Yingkou Ribao (Yingkou Daily News) reported on February 24 that authorities in Yingkou, in Liaoning Province, had officially arrested Zheng on suspicion of inciting subversion. Zheng's family was warned not to publicize his arrest, and was silent before state news reported it.
Zheng was a regular contributor to overseas online news sites including Dajiyuan (Epoch Times), which is connected to the Falun Gong spiritual movement. He has been harshly critical of the Communist Party. In one of his most recent essays on November 25, he blasted the limited news coverage available to Chinese citizens through the party-run broadcast and print media.
DECEMBER 13, 2004
Posted: December 14, 2004
Liu Xiaobo, freelance
Yu Jie, freelance
Liu and Yu, two prominent writers and defenders of imprisoned journalists in China, were detained and released the next morning after being warned to stop writing reports critical of the Chinese government.
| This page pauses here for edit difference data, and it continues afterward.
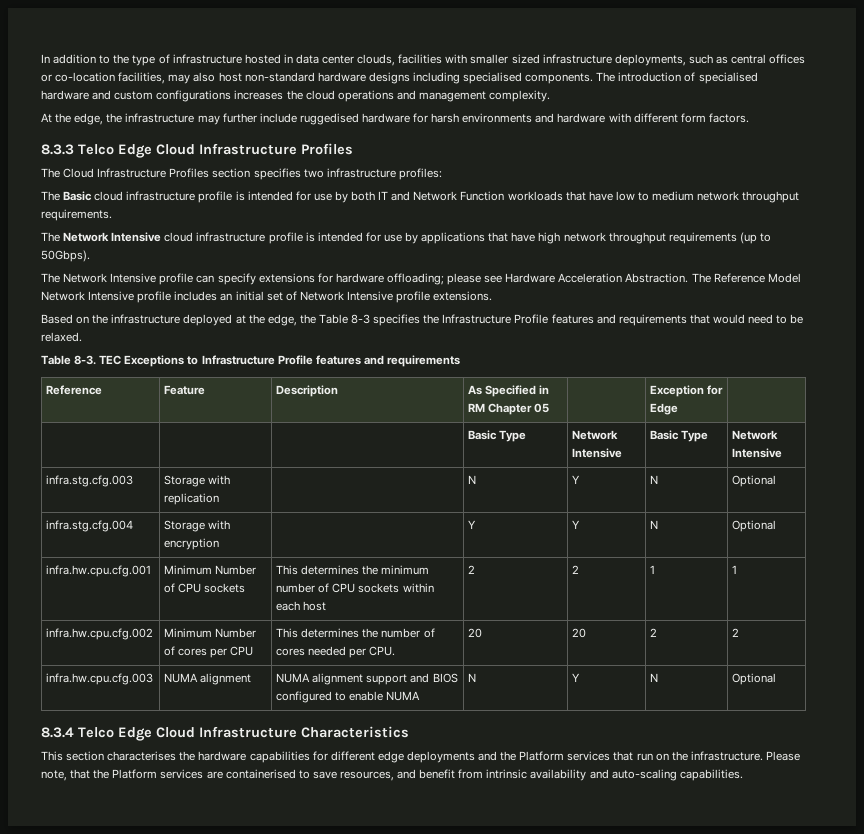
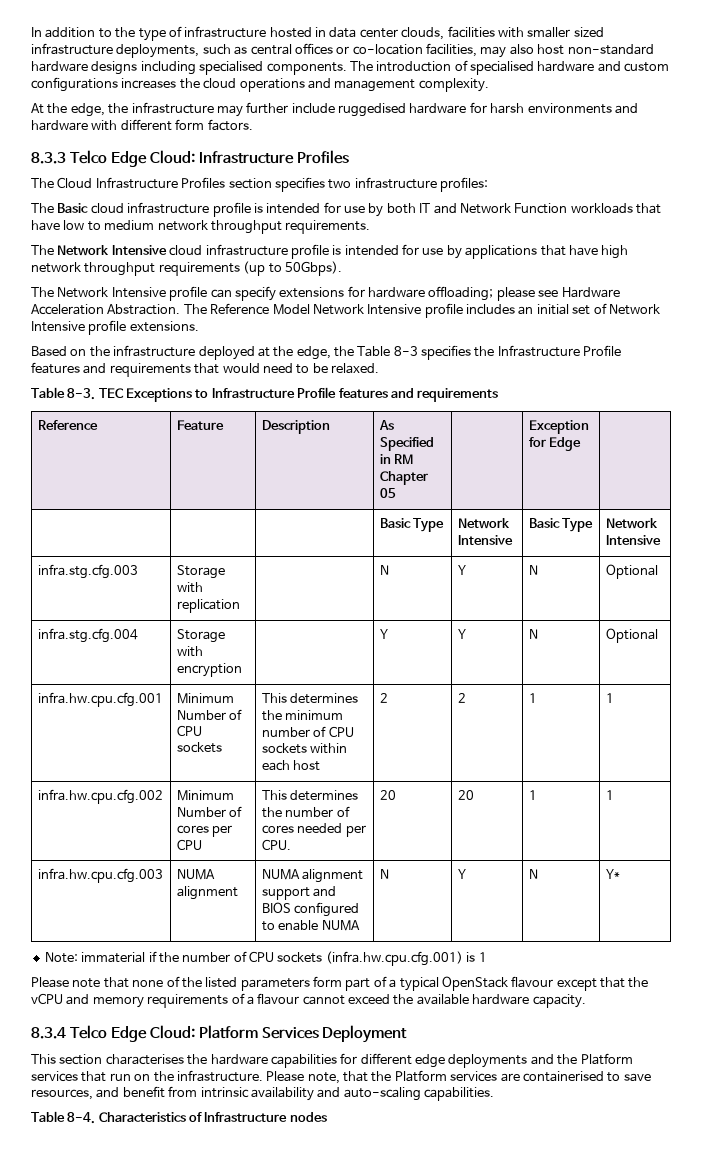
- 8.3.3 Telco Edge Cloud Infrastructure Profiles
+ 8.3.3 Telco Edge Cloud: Infrastructure Profiles
- infra.hw.cpu.cfg.002 | Minimum Number of cores per CPU | This determines the number of cores needed per CPU. | 20 | 20 | 2 | 2
+ infra.hw.cpu.cfg.002 | Minimum Number of cores per CPU | This determines the number of cores needed per CPU. | 20 | 20 | 1 | 1
- infra.hw.cpu.cfg.003 | NUMA alignment | NUMA alignment support and BIOS configured to enable NUMA | N | Y | N | Optional
+ infra.hw.cpu.cfg.003 | NUMA alignment | NUMA alignment support and BIOS configured to enable NUMA | N | Y | N | Y*
+ Note: immaterial if the number of CPU sockets (infra.hw.cpu.cfg.001) is 1
+ Please note that none of the listed parameters form part of a typical OpenStack flavour except that the vCPU and memory requirements of a flavour cannot exceed the available hardware capacity.
- 8.3.4 Telco Edge Cloud Infrastructure Characteristics
+ 8.3.4 Telco Edge Cloud: Platform Services Deployment
+ Table 8-4. Characteristics of Infrastructure nodes

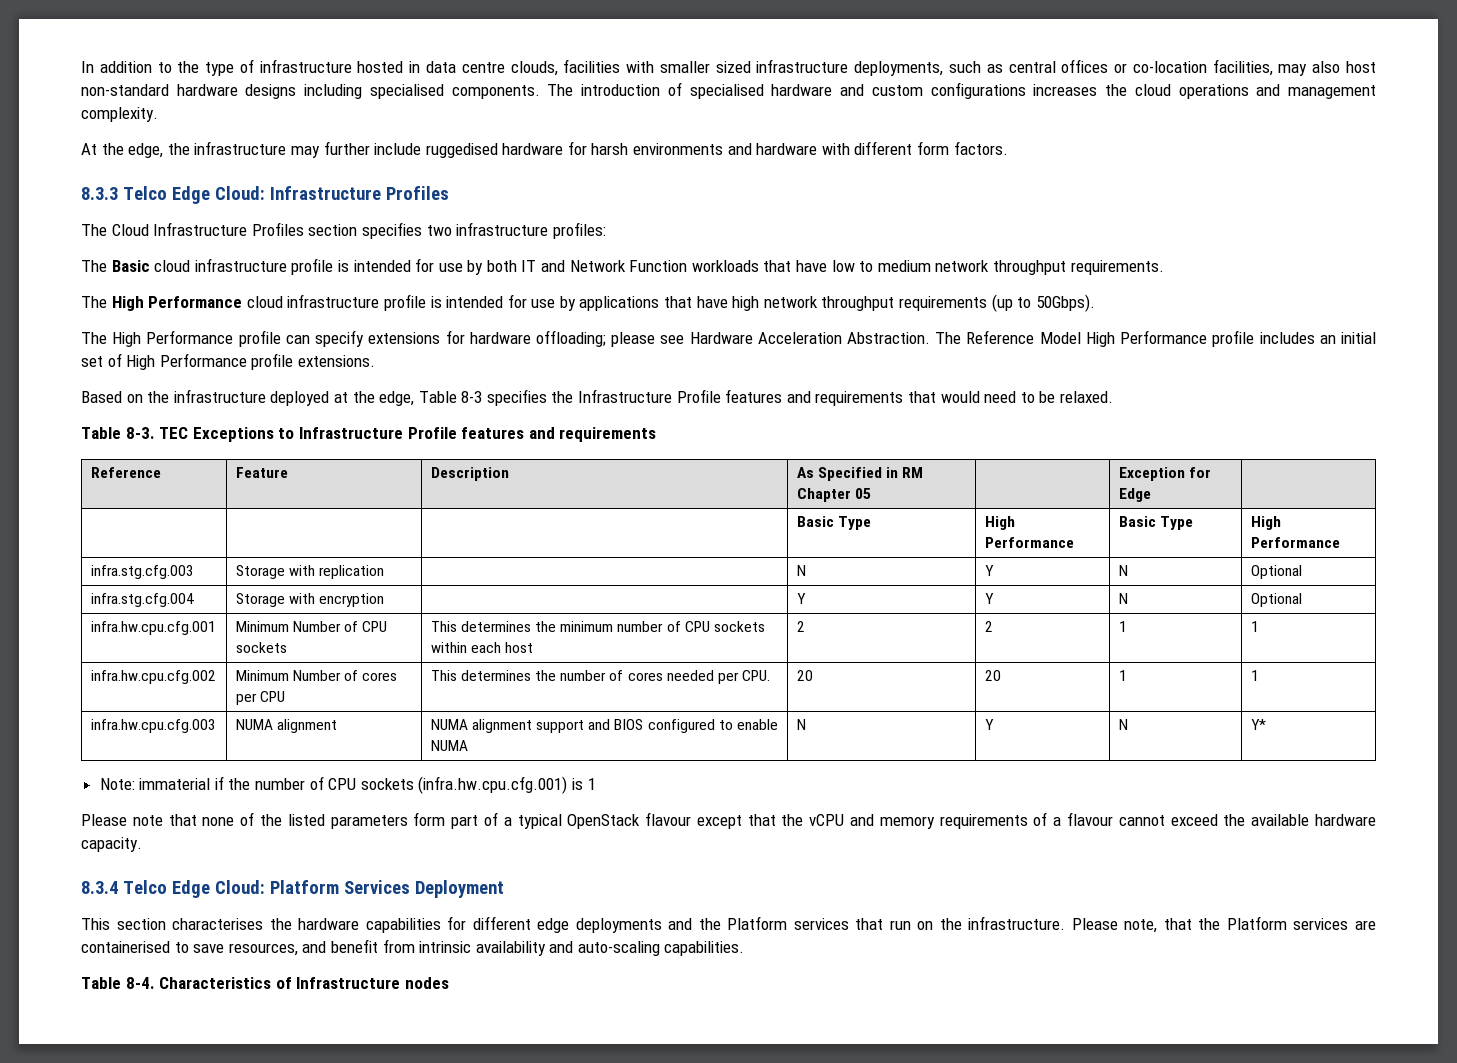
- In addition to the type of infrastructure hosted in data center clouds, facilities with smaller sized infrastructure deployments, such as central offices or co-location facilities, may also host non-standard hardware designs including specialised components.
+ In addition to the type of infrastructure hosted in data centre clouds, facilities with smaller sized infrastructure deployments, such as central offices or co-location facilities, may also host non-standard hardware designs including specialised components.
- The Network Intensive cloud infrastructure profile is intended for use by applications that have high network throughput requirements (up to 50Gbps).
+ The High Performance cloud infrastructure profile is intended for use by applications that have high network throughput requirements (up to 50Gbps).
- The Network Intensive profile can specify extensions for hardware offloading; please see Hardware Acceleration Abstraction.
+ The High Performance profile can specify extensions for hardware offloading; please see Hardware Acceleration Abstraction.
- The Reference Model Network Intensive profile includes an initial set of Network Intensive profile extensions.
+ The Reference Model High Performance profile includes an initial set of High Performance profile extensions.
- Based on the infrastructure deployed at the edge, the Table 8-3 specifies the Infrastructure Profile features and requirements that would need to be relaxed.
+ Based on the infrastructure deployed at the edge, Table 8-3 specifies the Infrastructure Profile features and requirements that would need to be relaxed.
- | | | Basic Type | Network Intensive | Basic Type | Network Intensive
+ | | | Basic Type | High Performance | Basic Type | High Performance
Officers from the Beijing National Security Bureau took Liu and his wife, Liu Xia, from their home in Beijing in the late afternoon of December 13, according to the Writers in Prison Committee of International PEN. Security police arrived at the house of Yu shortly thereafter.
The two writers were detained on suspicion of "endangering state security."
Released On December 14, Yu told Reuters that police appeared to be preparing a case against him. "They said my essays attacked the Communist Party, the government, and the leadership and seriously violated the constitution," Yu told Reuters.
Police asked Yu to sign and fingerprint copies of his articles printed from the Internet and released him only after copying all documents from his computer, according to international news reports.
Yu and Liu are founding members of the Independent Chinese PEN Center (ICPC), which advocates for the release of imprisoned writers, poets, and journalists in China.
Yu is a prominent writer whose fiction, social criticism, and political commentary have been banned in China. He was one of six intellectuals who recently drafted a proposal that Mao's corpse be removed from the mausoleum in Tiananmen Square.
Liu, president of ICPC, is a leading activist and writer who was imprisoned in the 1990s after he was accused of serving as an organizer in the democracy movement of 1989. He recently posted articles online advocating for the release of imprisoned poet and journalist Shi Tao. Liu was also an outspoken defender of Internet dissident Du Daobin, who was released from prison earlier this year.
The detention of Yu and Liu follows a pattern of harassment of intellectuals and journalists in China that has intensified since President Hu Jintao consolidated his leadership in the Communist Party by assuming command of the military in September.